Required work — Word for word, restate the lines of the data below between those holding "delivery date: 2015-12-23 -> 2015-12-13" and "Ba Nam Cali Mooncake Durian 0", inclusive; pictures do not belong in the copy.

____ Extracted records

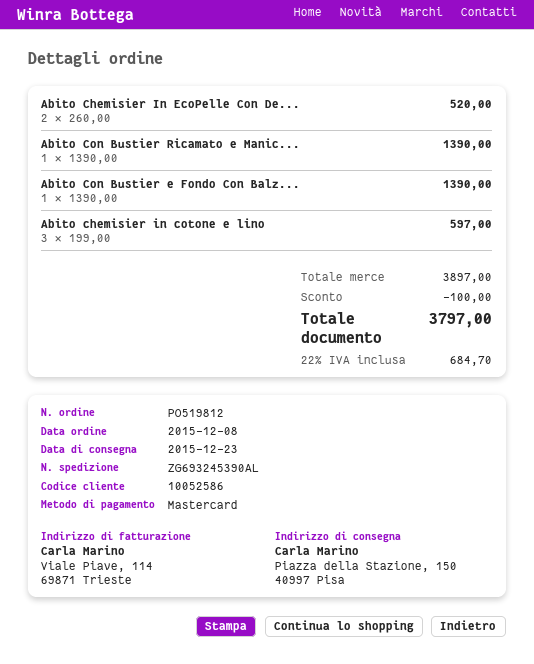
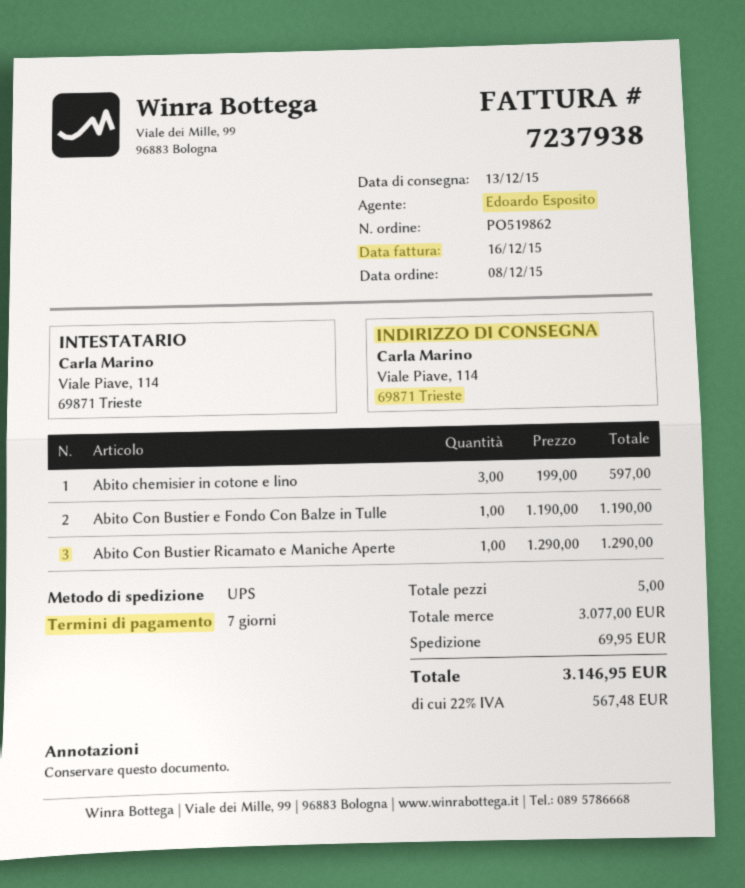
order number: PO519812 -> PO519862
delivery date: 2015-12-23 -> 2015-12-13
ship to: Piazza della Stazione, 150, 40997 Pisa -> Viale Piave, 114, 69871 Trieste
Abito Chemisier In EcoPelle Con De...: 2 x 260.00 = 520.00 -> none
Abito Con Bustier Ricamato e Manic...: 1 x 1390.00 = 1390.00 -> 1 x 1290.00 = 1290.00
Abito Con Bustier e Fondo Con Balz...: 1 x 1390.00 = 1390.00 -> 1 x 1190.00 = 1190.00
subtotal: 3897.00 -> 3077.00
discount: 100.00 -> none
shipping: none -> 69.95
tax: 22% = 684.70 -> 22% = 567.48
total: 3797.00 -> 3146.95

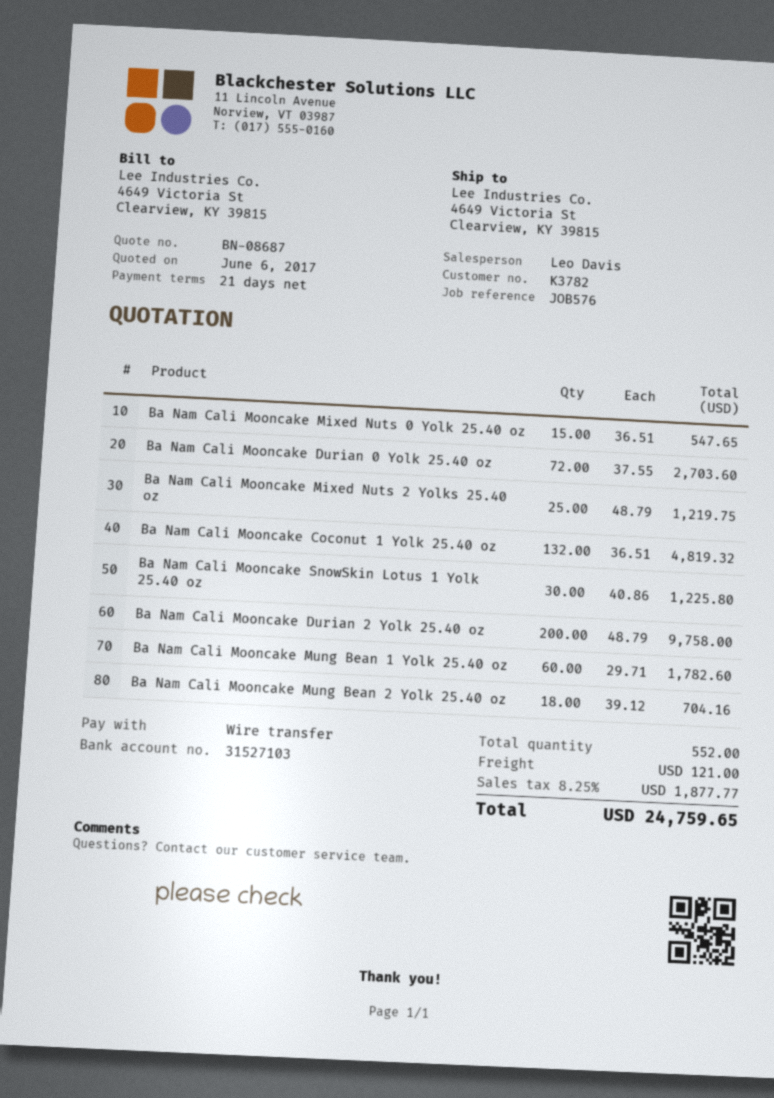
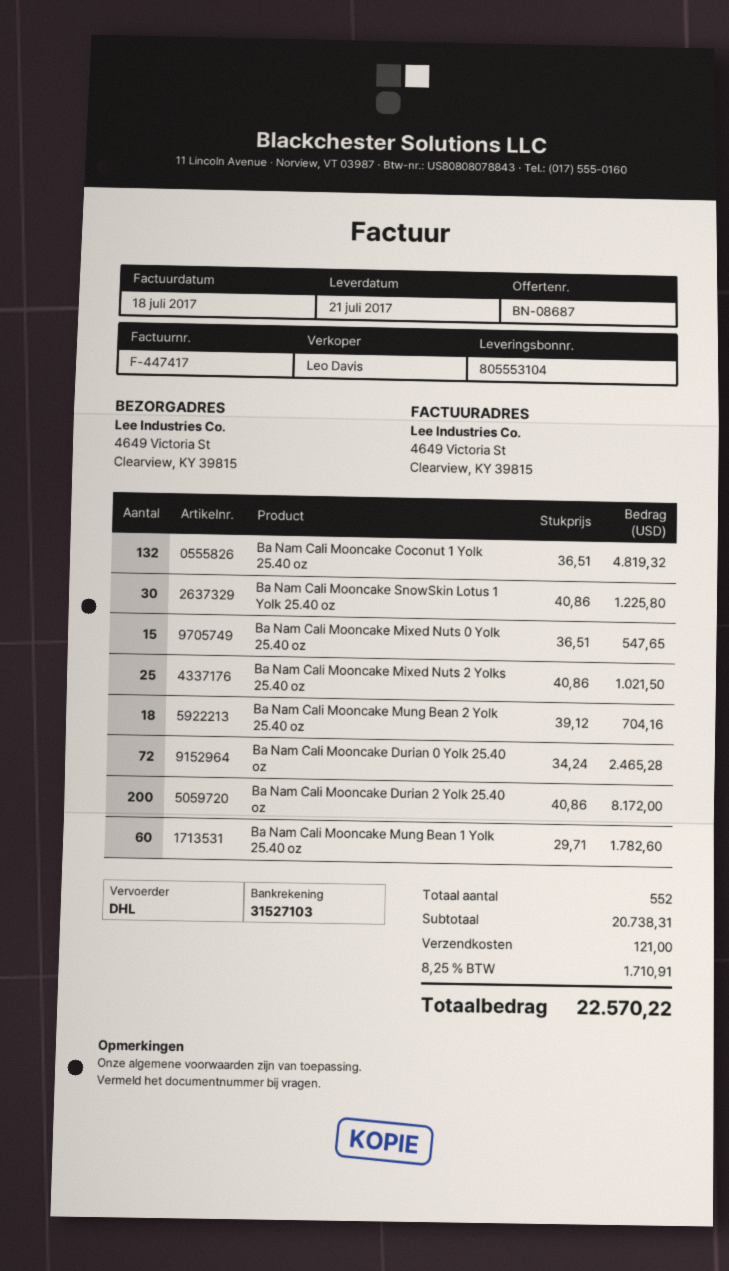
Ba Nam Cali Mooncake Durian 0 Yolk 25.40 oz: 72 x 37.55 = 2703.60 -> 72 x 34.24 = 2465.28
Ba Nam Cali Mooncake Mixed Nuts 2 Yolks 25.40 oz: 25 x 48.79 = 1219.75 -> 25 x 40.86 = 1021.50
Ba Nam Cali Mooncake Durian 2 Yolk 25.40 oz: 200 x 48.79 = 9758.00 -> 200 x 40.86 = 8172.00
tax: 8.25% = 1877.77 -> 8.25% = 1710.91
total: 24759.65 -> 22570.22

________

Answer to this task —
delivery date: 2015-12-23 -> 2015-12-13
ship to: Piazza della Stazione, 150, 40997 Pisa -> Viale Piave, 114, 69871 Trieste
Abito Chemisier In EcoPelle Con De...: 2 x 260.00 = 520.00 -> none
Abito Con Bustier Ricamato e Manic...: 1 x 1390.00 = 1390.00 -> 1 x 1290.00 = 1290.00
Abito Con Bustier e Fondo Con Balz...: 1 x 1390.00 = 1390.00 -> 1 x 1190.00 = 1190.00
subtotal: 3897.00 -> 3077.00
discount: 100.00 -> none
shipping: none -> 69.95
tax: 22% = 684.70 -> 22% = 567.48
total: 3797.00 -> 3146.95

Ba Nam Cali Mooncake Durian 0 Yolk 25.40 oz: 72 x 37.55 = 2703.60 -> 72 x 34.24 = 2465.28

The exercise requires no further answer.